Ergebnis laut Schlichting: Die Veränderungen auf dem Arbeitsmarkt in den vergangenen Jahrzehnten - weg von der lebenslangen Vollzeitstelle in der Industrie hin zum Teilzeitjob im Dienstleistungsbereich - und vor allem die verschieden stark ausgeprägte Mobilität einzelner Bevölkerungsgruppen wirke sich auf die Wahlbeteiligung in den Stadtteilen aus. Wer es sich leisten könne, ziehe aus problematischen Quartieren weg. So öffne sich die Schere immer weiter.
Das, sagt Schlichting, spiegele sich auch in der Beteiligung an den Bundestagswahlen wider: 1972 wurde in Bremen dabei mit 91,6 Prozent der höchste Wert erreicht.
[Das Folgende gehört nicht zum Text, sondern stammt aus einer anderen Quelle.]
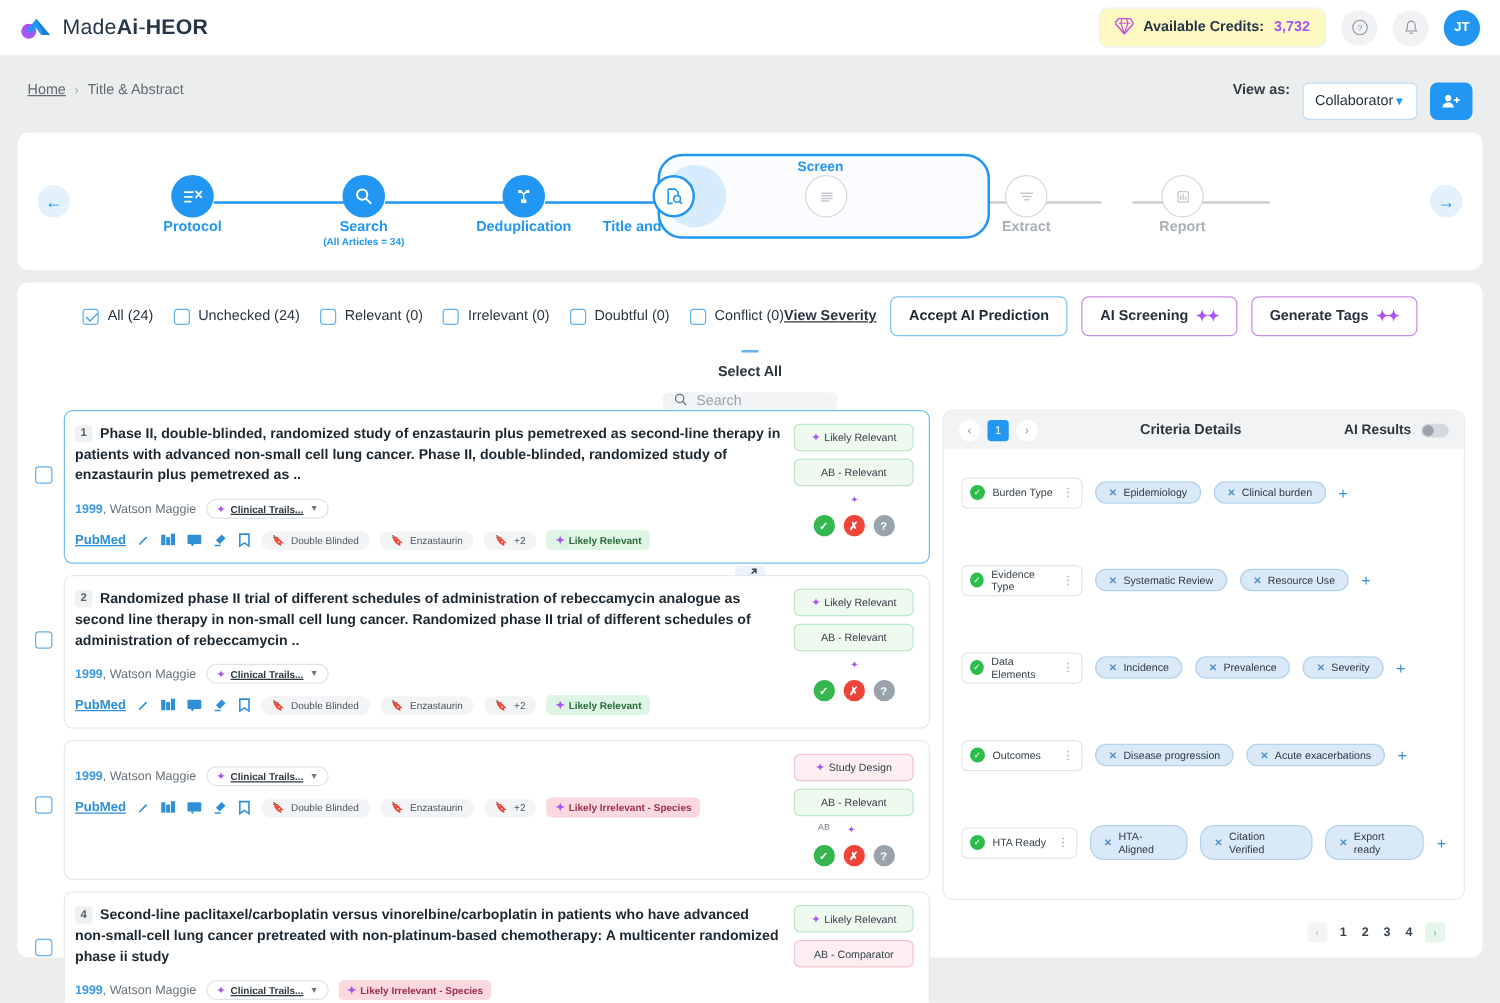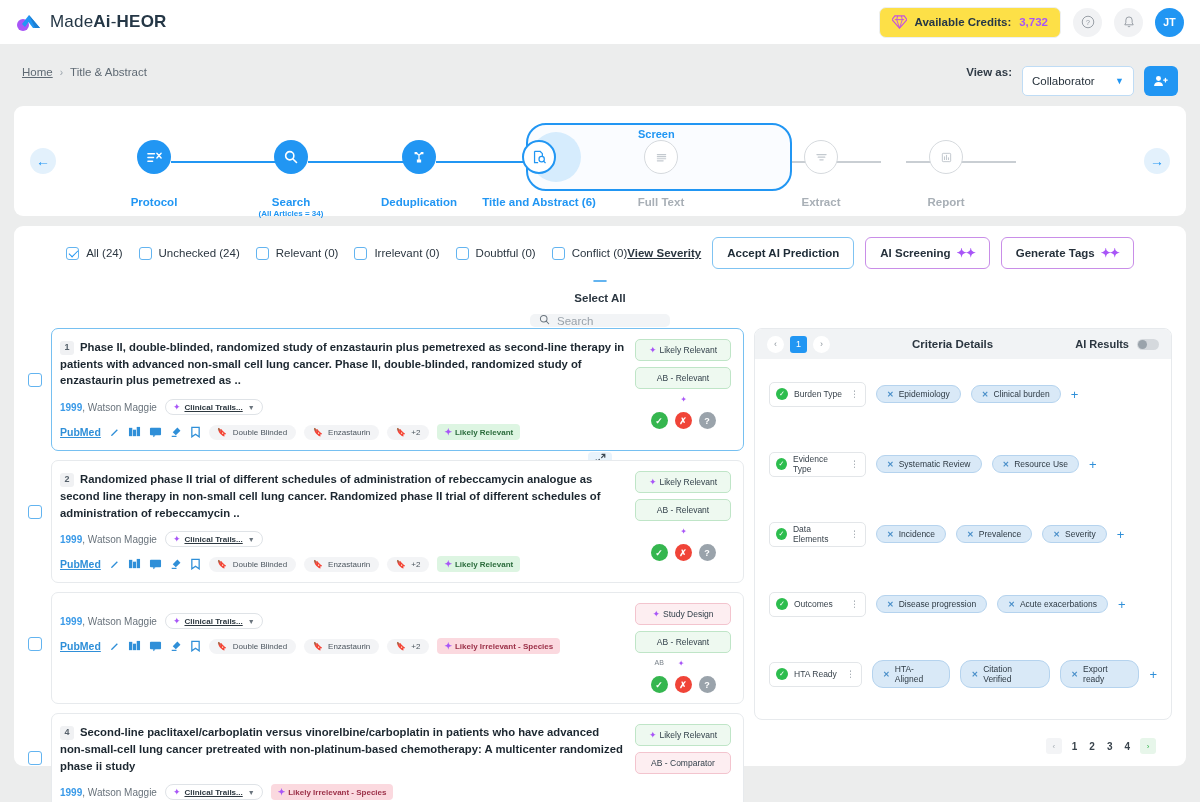--- a/index.html
+++ b/index.html
@@ -24,7 +24,7 @@
   .topbar-right { display: flex; align-items: center; gap: 12px; }
   .credits {
     display: flex; align-items: center; gap: 8px;
-    background: #fde047; border: 1px solid #eceff3; border-radius: 7px;
+    background: #fef9c3; border: 1px solid #eceff3; border-radius: 7px;
     padding: 6px 12px; font-size: 11.5px; font-weight: 700; color: #253746;
   }
   .credits .val { color: #a855f7; font-weight: 700; }

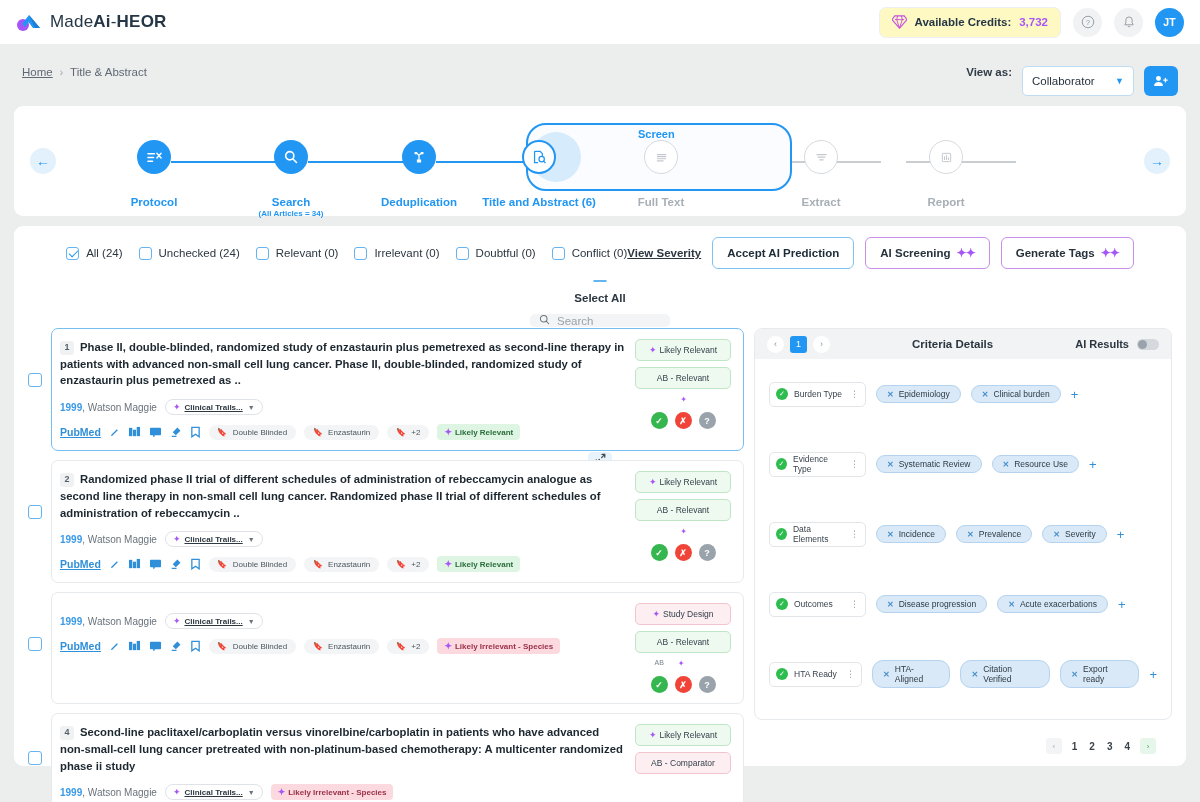--- a/index.html
+++ b/index.html
@@ -51,7 +51,7 @@
   .viewas { display: flex; align-items: flex-start; gap: 10px; padding-top: 8px; }
   .viewas-lbl { font-size: 11.5px; font-weight: 700; color: #313c47; }
   .select {
-    width: 112px; height: 30px; background: #fff; border: 1px solid #bfdcf5;
+    width: 92px; height: 30px; background: #fff; border: 1px solid #bfdcf5;
     border-radius: 5px; display: flex; align-items: center; justify-content: space-between;
     padding: 0 9px; font-size: 11.5px; color: #27323c;
   }

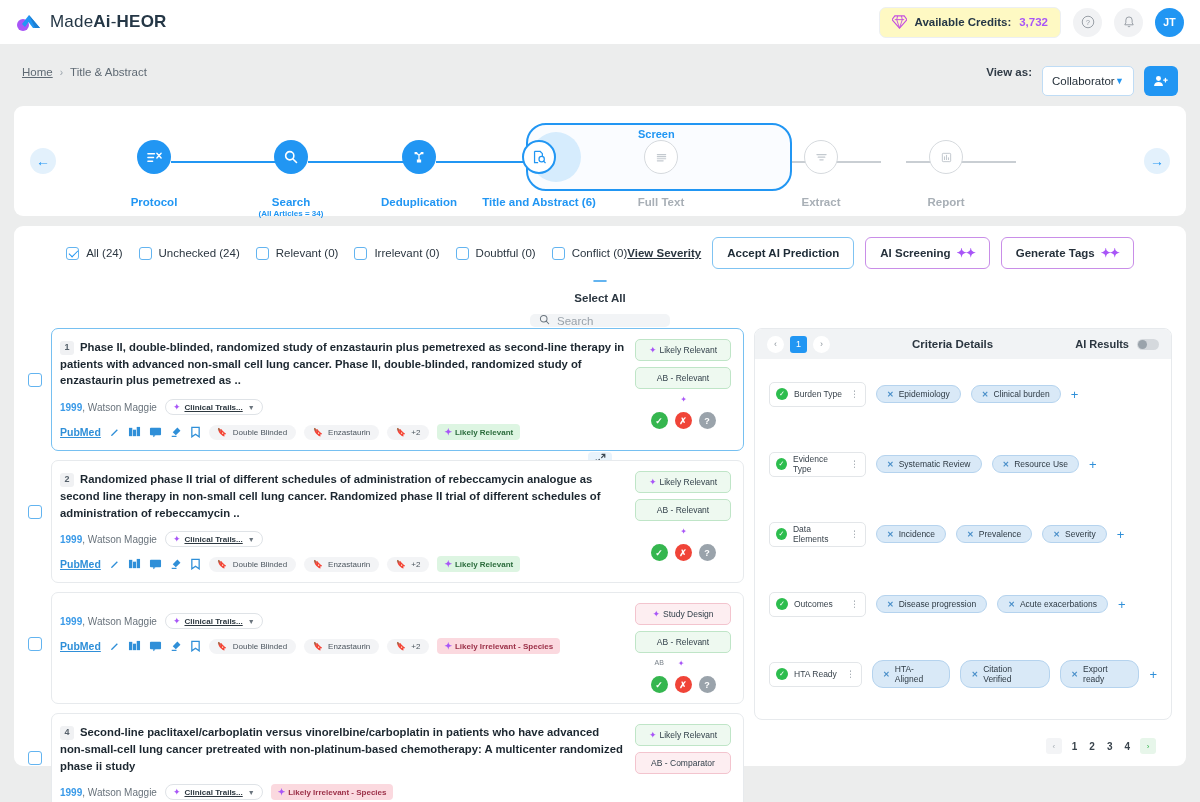--- a/index.html
+++ b/index.html
@@ -80,7 +80,7 @@
   }
   .node.inactive { background: #fff; border: 1px solid #d6dade; color: #c3c9cf; }
   .step-lbl {
-    position: absolute; top: 56px; white-space: nowrap;
+    position: absolute; top: 36px; white-space: nowrap;
     font-size: 11.5px; font-weight: 700; color: #2196f3; text-align: center;
   }
   .step-lbl.inactive { color: #a8afb6; }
In den einzelnen Stadtteilen gab es dabei keine ausgeprägten Unterschiede. Ganz anders bei der Bundestagswahl am 27. September. In Bremens traditionell bürgerlichen Wohngebieten wie etwa Schwachhausen und Oberneuland lag der Anteil der Nicht-Wähler bei 17 Prozent. In den von großen Wohnblocks geprägten Quartieren wie Tenever oder der Neuen Vahr blieben dagegen 43 Prozent der Wahlberechtigten zu Hause. In Bremens traditionellen Hafen- und Arbeitervierteln Gröpelingen und Oslebshausen lag dieser Wert mit 41 Prozent kaum niedriger.
Auf die ganze Stadt bezogen, haben sich laut Schlichting am 27. September über 115000 Wahlberechtigte nicht an dem Urnengang beteiligt. 'Ganz Bremerhaven ist nicht zur Wahl gegangen', gab er ein Beispiel für die Dimension, die die Wahlverdrossenheit inzwischen erreicht hat. In Westdeutschland sei Bremen das Bundesland mit dem höchsten Anteil von Nicht-Wählern - und mit der höchsten Armutsquote.
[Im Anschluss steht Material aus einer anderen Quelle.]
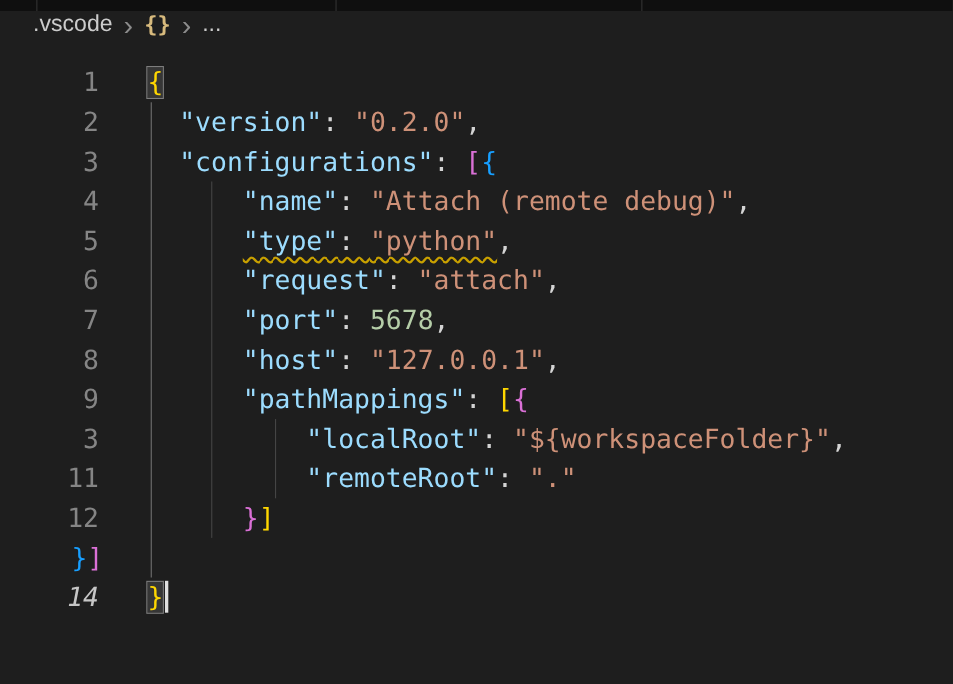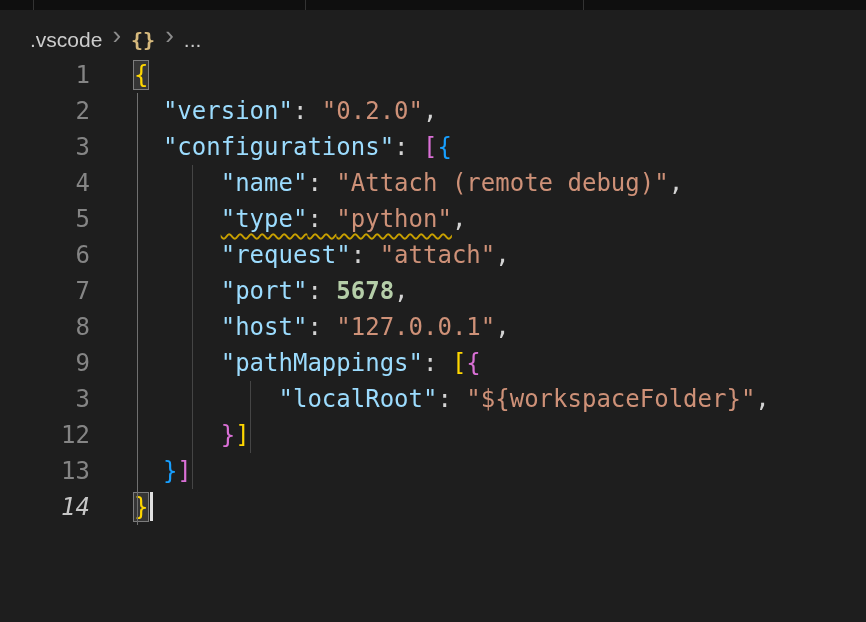--- a/index.html
+++ b/index.html
@@ -11,7 +11,7 @@
   .tab-sep { position:absolute; top:0; width:1px; height:100%; background:#333333; }
 
   
-  .breadcrumbs { display:flex; align-items:flex-end; height:42px; padding-left:30px; gap:10px;
+  .breadcrumbs { display:flex; align-items:flex-start; height:42px; padding-left:30px; gap:10px;
                  font-size:21px; color:var(--breadcrumb_text,#cccccc); }
   .bc-item { cursor:default; }
   .bc-sep { color:var(--breadcrumb_sep,#8c8c8c); font-size:26px; line-height:1; padding-bottom:4px; }

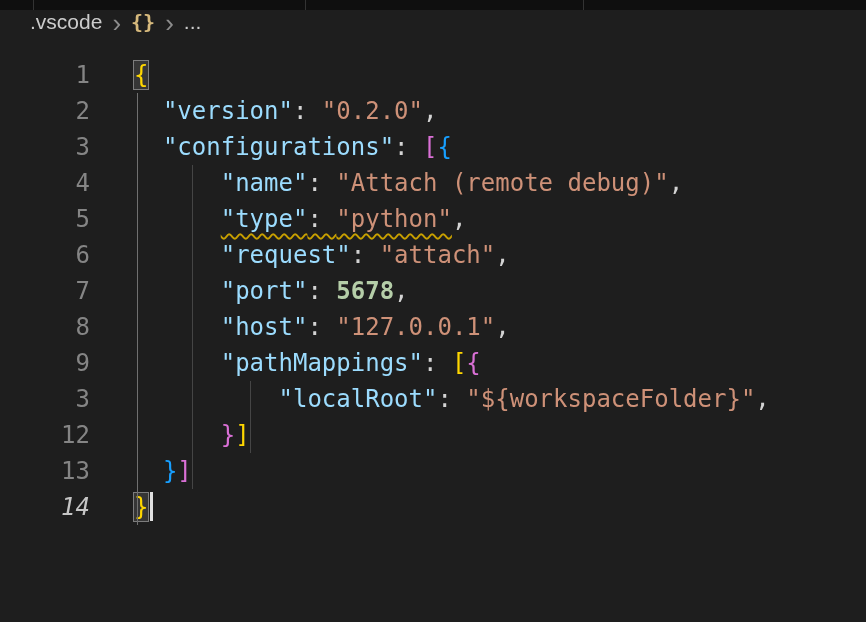--- a/index.html
+++ b/index.html
@@ -32,7 +32,7 @@
   .tk-punc  { color:var(--punct,#d4d4d4); }
   .tk-key   { color:var(--key,#9cdcfe); }
   .tk-str   { color:var(--string,#ce9178); }
-  .tk-num   { color:var(--number,#b5cea8);font-weight:bold; }
+  .tk-num   { color:var(--number,#b5cea8); }
   .tk-b1    { color:var(--bracket1,#ffd700); }
   .tk-b2    { color:var(--bracket2,#da70d6); }
   .tk-b3    { color:var(--bracket3,#179fff); }

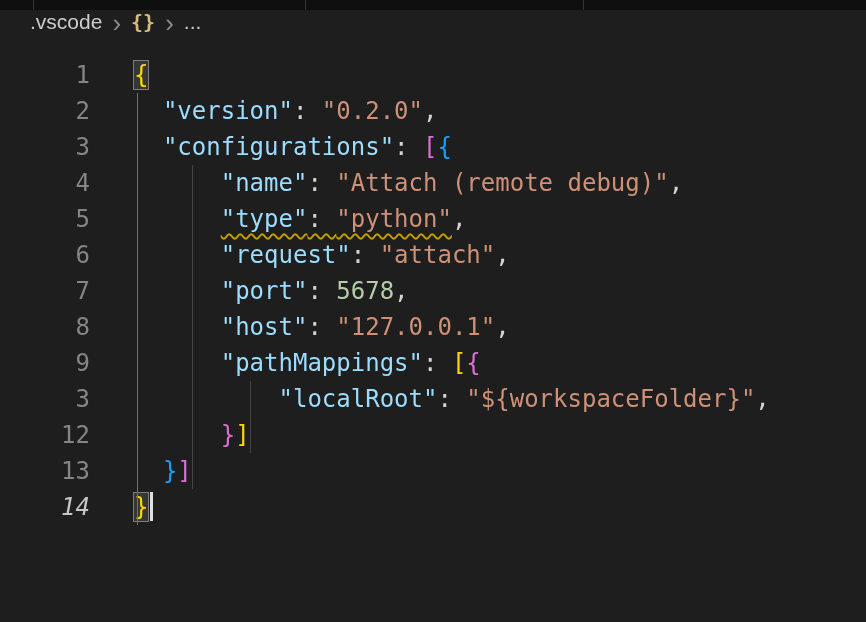--- a/index.html
+++ b/index.html
@@ -81,6 +81,7 @@
       <div class="line"><div class="ln">8</div><div class="code"><span class="tk-plain">      </span><span class="tk-key">"host"</span><span class="tk-punc">: </span><span class="tk-str">"127.0.0.1"</span><span class="tk-punc">,</span></div></div>
       <div class="line"><div class="ln">9</div><div class="code"><span class="tk-plain">      </span><span class="tk-key">"pathMappings"</span><span class="tk-punc">: </span><span class="tk-b1">[</span><span class="tk-b2">{</span></div></div>
       <div class="line"><div class="ln">3</div><div class="code"><span class="tk-plain">          </span><span class="tk-key">"localRoot"</span><span class="tk-punc">: </span><span class="tk-str">"${workspaceFolder}"</span><span class="tk-punc">,</span></div></div>
+      <div class="line"><div class="ln">11</div><div class="code"><span class="tk-plain">          </span><span class="tk-key">"remoteRoot"</span><span class="tk-punc">: </span><span class="tk-str">"."</span></div></div>
       <div class="line"><div class="ln">12</div><div class="code"><span class="tk-plain">      </span><span class="tk-b2">}</span><span class="tk-b1">]</span></div></div>
       <div class="line"><div class="ln">13</div><div class="code"><span class="tk-plain">  </span><span class="tk-b3">}</span><span class="tk-b2">]</span></div></div>
       <div class="line"><div class="ln active">14</div><div class="code"><span class="tk-b1m">}</span><span class="cursor"></span></div></div>

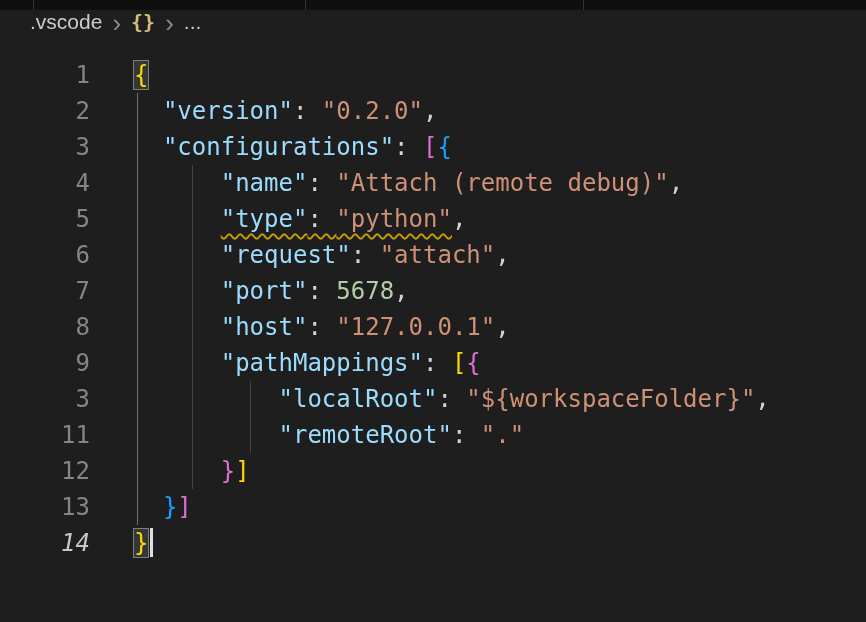--- a/index.html
+++ b/index.html
@@ -83,7 +83,7 @@
       <div class="line"><div class="ln">3</div><div class="code"><span class="tk-plain">          </span><span class="tk-key">"localRoot"</span><span class="tk-punc">: </span><span class="tk-str">"${workspaceFolder}"</span><span class="tk-punc">,</span></div></div>
       <div class="line"><div class="ln">11</div><div class="code"><span class="tk-plain">          </span><span class="tk-key">"remoteRoot"</span><span class="tk-punc">: </span><span class="tk-str">"."</span></div></div>
       <div class="line"><div class="ln">12</div><div class="code"><span class="tk-plain">      </span><span class="tk-b2">}</span><span class="tk-b1">]</span></div></div>
-      <div class="line"><div class="ln">13</div><div class="code"><span class="tk-plain">  </span><span class="tk-b3">}</span><span class="tk-b2">]</span></div></div>
+      <div class="line"><div class="code"><span class="tk-plain">  </span><span class="tk-b3">}</span><span class="tk-b2">]</span></div></div>
       <div class="line"><div class="ln active">14</div><div class="code"><span class="tk-b1m">}</span><span class="cursor"></span></div></div>
     </div>
 </div>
Bundesweit sind nach den Worten von Kammer-Geschäftsführer Hans Endl gut 30 Prozent der Wahlberechtigten zu Hause geblieben. Würden die Nicht-Wähler bei der Sitzverteilung im Bundestag berücksichtigt, sie wären inzwischen die größte Fraktion (30,3 Prozent). Erst mit erheblichem Abstand folgte die CDU (19 Prozent); die CSU (4,5 Prozent) wäre an der Fünf-Prozent-Hürde gescheitert. Die FDP wäre bei 10,2 Prozent gelandet, die SPD bei 16 Prozent. Die Linke hätte 8,3 Prozent der Stimmen erreicht, die Grünen 7,5 Prozent. Der Unterschied zum tatsächlichen Ergebnis (ohne Berücksichtigung der Nicht-Wähler) ist beeindruckend: Die Union erreicht 33,8 Prozent, gefolgt von SPD (23 Prozent), FDP (14,6), Linken (11,9) und Grünen (10,7). Für die Parteien, bestätigt Schlichting auf Nachfrage, hat eine geringe Wahlbeteiligung Vorteile: 'Wenn drei zur Wahl gehen und zwei davon wählen mich, habe ich die Mehrheit.'
Der Bericht der Kammer gibt außerdem einen Überblick über die Entwicklung bei der Zahl der Empfänger von Arbeitslosengeld II in Bremen und Bremerhaven. Vergleiche man die Zahlen vom März 2008 mit März 2009 für die Stadt Bremen, gebe es einen leichten Rückgang, sagt Kammer-Sprecherin Elke Heyduck. Im kurzfristigen Vergleich zwischen November 2008 und März 2009 sei jedoch ein Anstieg zu verzeichnen.
Im März 2008 seien 21,5 Prozent der erwerbsfähigen Leistungsbezieher 50 Jahre oder älter gewesen; im März dieses Jahres sei diese Quote auf 22,5 Prozent geklettert. Die Kinderarmut sei zwar leicht gesunken, aber nach wie vor hoch: Im März dieses Jahres lebten 286 von 1000 Kindern unter 15 Jahren in Hartz-IV-Haushalten - im März 2008 waren es 299 von 1000 Kindern. Ende 2004 - dem letzten Jahr vor der Einführung der Hartz-IV-Gesetze - lebten laut Bericht nur 206 von 1000 Kindern in Familien, die auf Sozialhilfe angewiesen waren.